◆ **WHAT YOU HAVE TO DO**
Below are some records; return each one exactly as written.
+++ PROVIDED RECORDS
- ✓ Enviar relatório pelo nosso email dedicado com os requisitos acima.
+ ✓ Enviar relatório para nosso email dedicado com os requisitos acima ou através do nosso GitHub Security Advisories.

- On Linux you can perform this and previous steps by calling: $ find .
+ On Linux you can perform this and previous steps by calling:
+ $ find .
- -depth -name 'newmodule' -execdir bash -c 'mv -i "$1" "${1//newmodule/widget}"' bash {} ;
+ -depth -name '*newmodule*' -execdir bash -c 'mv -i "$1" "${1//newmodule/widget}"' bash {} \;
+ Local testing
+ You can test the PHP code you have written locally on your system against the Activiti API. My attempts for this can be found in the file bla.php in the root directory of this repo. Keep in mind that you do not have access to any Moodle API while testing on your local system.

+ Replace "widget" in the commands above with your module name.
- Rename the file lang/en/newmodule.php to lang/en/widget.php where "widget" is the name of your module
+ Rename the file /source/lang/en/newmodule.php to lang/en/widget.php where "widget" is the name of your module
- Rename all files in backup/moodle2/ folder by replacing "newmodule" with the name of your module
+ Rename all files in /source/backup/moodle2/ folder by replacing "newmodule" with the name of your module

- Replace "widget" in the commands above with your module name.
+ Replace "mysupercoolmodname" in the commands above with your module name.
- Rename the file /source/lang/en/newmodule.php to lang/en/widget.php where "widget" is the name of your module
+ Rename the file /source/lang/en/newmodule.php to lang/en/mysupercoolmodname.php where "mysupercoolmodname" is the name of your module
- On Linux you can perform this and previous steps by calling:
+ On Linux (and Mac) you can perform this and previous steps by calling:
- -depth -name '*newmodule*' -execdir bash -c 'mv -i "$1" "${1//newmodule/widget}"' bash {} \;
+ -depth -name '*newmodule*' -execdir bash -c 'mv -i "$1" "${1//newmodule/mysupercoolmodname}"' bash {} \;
++++++
◆ **ANSWER TO THE EXERCISE**
- ✓ Enviar relatório pelo nosso email dedicado com os requisitos acima.
+ ✓ Enviar relatório para nosso email dedicado com os requisitos acima ou através do nosso GitHub Security Advisories.

- On Linux you can perform this and previous steps by calling: $ find .
+ On Linux you can perform this and previous steps by calling:
+ $ find .
- -depth -name 'newmodule' -execdir bash -c 'mv -i "$1" "${1//newmodule/widget}"' bash {} ;
+ -depth -name '*newmodule*' -execdir bash -c 'mv -i "$1" "${1//newmodule/widget}"' bash {} \;
+ Local testing
+ You can test the PHP code you have written locally on your system against the Activiti API. My attempts for this can be found in the file bla.php in the root directory of this repo. Keep in mind that you do not have access to any Moodle API while testing on your local system.

+ Replace "widget" in the commands above with your module name.
- Rename the file lang/en/newmodule.php to lang/en/widget.php where "widget" is the name of your module
+ Rename the file /source/lang/en/newmodule.php to lang/en/widget.php where "widget" is the name of your module
- Rename all files in backup/moodle2/ folder by replacing "newmodule" with the name of your module
+ Rename all files in /source/backup/moodle2/ folder by replacing "newmodule" with the name of your module

- Replace "widget" in the commands above with your module name.
+ Replace "mysupercoolmodname" in the commands above with your module name.
- Rename the file /source/lang/en/newmodule.php to lang/en/widget.php where "widget" is the name of your module
+ Rename the file /source/lang/en/newmodule.php to lang/en/mysupercoolmodname.php where "mysupercoolmodname" is the name of your module
- On Linux you can perform this and previous steps by calling:
+ On Linux (and Mac) you can perform this and previous steps by calling:
- -depth -name '*newmodule*' -execdir bash -c 'mv -i "$1" "${1//newmodule/widget}"' bash {} \;
+ -depth -name '*newmodule*' -execdir bash -c 'mv -i "$1" "${1//newmodule/mysupercoolmodname}"' bash {} \;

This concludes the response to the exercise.